As the summer solstice approaches in 1895, fever-stricken British astronomer Professor Sanford Thayer desperately urges his chief engineer Wilson Ballard to galvanize a workforce of 900,000 sullen and occasionally mutinous Arab fellahin. Their task is to complete the excavation of a vast equilateral triangle, 306 miles and 1,663 feet on each side (precisely 1/73 of the Earth’s circumference at that latitude in the western Egyptian desert). At the moment Earth reaches its farthest point from the sun on June 17, Thayer’s plan is to ignite the oil-filled trench, hoping to send a signal to what he believes is the far more advanced Martian civilization and begin a dialogue between the two planets.
For such a brief novel, Equilateral overflows with intrigue and action, featuring duplicitous despots and feckless politicians, bands of marauding desert warriors and a nearly wordless love story between the obsessed astronomer and the young Arab girl who attends to him in his desert outpost. Though Kalfus often paints in broad strokes, he succeeds in investing characters like Thayer and his devoted private secretary Adele Keaton, among others, with a depth that engages us fully in their bizarrely inspiring quest.

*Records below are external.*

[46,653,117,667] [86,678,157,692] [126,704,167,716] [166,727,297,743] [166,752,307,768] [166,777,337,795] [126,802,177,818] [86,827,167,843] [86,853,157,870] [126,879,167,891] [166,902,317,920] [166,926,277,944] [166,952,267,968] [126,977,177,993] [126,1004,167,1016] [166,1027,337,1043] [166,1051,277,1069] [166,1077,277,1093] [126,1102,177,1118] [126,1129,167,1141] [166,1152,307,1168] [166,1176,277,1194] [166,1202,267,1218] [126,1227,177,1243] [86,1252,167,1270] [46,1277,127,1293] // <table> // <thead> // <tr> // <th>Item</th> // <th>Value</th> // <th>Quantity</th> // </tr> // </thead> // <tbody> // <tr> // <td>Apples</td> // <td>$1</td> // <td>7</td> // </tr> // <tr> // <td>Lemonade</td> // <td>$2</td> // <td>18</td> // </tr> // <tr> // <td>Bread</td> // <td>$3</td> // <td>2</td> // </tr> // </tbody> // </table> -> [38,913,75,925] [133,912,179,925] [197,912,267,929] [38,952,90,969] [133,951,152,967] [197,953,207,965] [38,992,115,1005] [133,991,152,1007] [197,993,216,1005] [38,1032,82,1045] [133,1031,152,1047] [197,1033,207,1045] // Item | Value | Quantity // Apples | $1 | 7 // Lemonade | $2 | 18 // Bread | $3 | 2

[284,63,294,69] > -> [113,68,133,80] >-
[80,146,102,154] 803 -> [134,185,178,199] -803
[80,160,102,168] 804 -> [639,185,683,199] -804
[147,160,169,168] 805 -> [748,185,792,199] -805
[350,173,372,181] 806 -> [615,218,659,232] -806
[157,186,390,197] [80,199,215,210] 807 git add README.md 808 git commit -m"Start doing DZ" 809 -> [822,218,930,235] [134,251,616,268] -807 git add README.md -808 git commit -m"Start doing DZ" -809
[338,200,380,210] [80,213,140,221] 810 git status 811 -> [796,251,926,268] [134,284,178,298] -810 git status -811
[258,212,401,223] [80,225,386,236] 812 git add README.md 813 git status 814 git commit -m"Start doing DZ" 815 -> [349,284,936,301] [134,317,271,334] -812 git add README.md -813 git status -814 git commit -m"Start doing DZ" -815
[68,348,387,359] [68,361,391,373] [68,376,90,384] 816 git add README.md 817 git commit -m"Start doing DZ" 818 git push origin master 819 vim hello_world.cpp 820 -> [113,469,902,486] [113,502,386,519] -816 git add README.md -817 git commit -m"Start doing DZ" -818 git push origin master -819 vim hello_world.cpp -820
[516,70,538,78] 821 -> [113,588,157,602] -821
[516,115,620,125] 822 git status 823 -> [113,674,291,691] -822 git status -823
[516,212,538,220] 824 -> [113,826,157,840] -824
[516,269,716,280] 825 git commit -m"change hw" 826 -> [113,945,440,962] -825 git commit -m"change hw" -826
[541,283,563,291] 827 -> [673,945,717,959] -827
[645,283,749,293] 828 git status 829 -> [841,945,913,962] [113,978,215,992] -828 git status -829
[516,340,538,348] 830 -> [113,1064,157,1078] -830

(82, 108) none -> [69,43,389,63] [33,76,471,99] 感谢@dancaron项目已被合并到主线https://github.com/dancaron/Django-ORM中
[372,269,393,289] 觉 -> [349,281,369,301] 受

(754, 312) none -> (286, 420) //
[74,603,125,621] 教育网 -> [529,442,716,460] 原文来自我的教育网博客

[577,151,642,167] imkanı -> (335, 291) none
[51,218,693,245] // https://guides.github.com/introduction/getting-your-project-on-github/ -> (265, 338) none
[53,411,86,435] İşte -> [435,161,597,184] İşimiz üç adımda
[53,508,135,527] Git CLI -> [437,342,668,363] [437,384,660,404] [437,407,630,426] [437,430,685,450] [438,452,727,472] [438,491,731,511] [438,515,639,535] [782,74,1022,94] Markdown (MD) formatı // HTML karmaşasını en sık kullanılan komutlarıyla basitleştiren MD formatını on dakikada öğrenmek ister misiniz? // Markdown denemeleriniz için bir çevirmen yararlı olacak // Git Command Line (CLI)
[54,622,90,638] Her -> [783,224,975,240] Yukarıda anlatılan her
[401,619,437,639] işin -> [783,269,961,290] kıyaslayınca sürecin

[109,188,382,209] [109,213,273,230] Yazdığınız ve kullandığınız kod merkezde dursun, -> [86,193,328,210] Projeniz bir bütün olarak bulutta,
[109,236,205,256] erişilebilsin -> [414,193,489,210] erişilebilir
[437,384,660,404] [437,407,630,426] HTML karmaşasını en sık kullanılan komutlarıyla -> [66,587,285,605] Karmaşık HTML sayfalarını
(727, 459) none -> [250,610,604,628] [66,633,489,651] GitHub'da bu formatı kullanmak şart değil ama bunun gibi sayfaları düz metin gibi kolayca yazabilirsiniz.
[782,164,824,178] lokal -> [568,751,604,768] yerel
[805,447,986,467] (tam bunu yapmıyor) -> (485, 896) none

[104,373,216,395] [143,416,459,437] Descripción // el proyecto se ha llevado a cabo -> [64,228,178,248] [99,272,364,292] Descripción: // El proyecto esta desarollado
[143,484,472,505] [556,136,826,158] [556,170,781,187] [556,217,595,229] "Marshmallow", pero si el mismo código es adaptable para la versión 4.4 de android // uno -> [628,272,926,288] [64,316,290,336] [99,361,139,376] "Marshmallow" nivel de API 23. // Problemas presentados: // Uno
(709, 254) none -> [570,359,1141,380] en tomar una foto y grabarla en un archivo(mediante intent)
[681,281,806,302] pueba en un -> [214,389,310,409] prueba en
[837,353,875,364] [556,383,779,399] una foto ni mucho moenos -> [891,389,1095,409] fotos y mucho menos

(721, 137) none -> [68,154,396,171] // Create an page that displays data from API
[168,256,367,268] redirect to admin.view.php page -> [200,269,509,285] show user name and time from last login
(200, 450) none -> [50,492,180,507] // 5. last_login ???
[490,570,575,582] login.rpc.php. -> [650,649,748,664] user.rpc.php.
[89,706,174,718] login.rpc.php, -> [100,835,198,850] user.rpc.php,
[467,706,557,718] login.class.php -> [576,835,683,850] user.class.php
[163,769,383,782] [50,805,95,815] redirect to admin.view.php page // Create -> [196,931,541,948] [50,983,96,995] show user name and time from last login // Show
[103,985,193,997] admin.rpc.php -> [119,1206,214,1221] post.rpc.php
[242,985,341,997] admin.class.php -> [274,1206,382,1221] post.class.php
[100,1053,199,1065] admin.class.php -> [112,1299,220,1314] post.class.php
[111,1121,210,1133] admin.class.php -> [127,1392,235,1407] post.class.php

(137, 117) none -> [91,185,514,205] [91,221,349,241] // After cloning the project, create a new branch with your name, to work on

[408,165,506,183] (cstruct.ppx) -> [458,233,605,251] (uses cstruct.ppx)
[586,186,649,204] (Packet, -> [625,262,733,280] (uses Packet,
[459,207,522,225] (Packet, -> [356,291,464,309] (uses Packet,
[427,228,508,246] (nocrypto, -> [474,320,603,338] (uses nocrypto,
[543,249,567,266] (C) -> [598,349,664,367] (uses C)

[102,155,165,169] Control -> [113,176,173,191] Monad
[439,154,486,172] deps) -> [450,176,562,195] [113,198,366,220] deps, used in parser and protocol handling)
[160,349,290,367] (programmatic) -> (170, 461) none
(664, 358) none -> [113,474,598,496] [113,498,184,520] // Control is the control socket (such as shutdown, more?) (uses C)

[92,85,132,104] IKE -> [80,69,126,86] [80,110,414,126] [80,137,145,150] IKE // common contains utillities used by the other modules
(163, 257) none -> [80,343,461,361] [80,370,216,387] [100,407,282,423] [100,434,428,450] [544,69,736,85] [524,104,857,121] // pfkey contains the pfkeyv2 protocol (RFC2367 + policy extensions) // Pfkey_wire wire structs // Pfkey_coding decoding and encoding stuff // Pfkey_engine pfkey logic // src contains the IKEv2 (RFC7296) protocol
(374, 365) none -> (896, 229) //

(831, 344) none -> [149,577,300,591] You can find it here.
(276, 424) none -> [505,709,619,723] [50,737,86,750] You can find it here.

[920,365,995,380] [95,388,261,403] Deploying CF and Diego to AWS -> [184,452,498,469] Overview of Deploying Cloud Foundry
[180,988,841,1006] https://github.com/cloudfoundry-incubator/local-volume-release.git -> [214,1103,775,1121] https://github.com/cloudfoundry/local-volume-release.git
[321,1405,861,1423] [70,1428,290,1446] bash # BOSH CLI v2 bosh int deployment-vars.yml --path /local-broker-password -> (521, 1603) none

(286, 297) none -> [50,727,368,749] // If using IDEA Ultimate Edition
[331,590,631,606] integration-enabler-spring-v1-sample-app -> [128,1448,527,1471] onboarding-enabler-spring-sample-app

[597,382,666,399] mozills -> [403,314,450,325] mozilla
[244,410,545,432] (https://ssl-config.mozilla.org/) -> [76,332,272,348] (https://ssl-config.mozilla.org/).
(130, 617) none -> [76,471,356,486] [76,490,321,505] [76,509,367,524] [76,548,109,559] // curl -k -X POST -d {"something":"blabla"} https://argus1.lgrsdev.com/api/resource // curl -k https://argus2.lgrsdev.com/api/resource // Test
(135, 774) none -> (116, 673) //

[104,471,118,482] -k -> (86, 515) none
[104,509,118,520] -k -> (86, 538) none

Kalfus nicely balances a fast-paced plot with consideration of the big themes that lurk under the surface of the story: the notion of progress, the arrogance of empire, the audacity of science and the tension between pure research and the demands of commerce. There’s an equally impressive equilibrium between the undeniable daffiness of this imaginary project and the serious invitation to ponder a question that occurs to many of us when we gaze into the clear night sky: Is there anyone out there?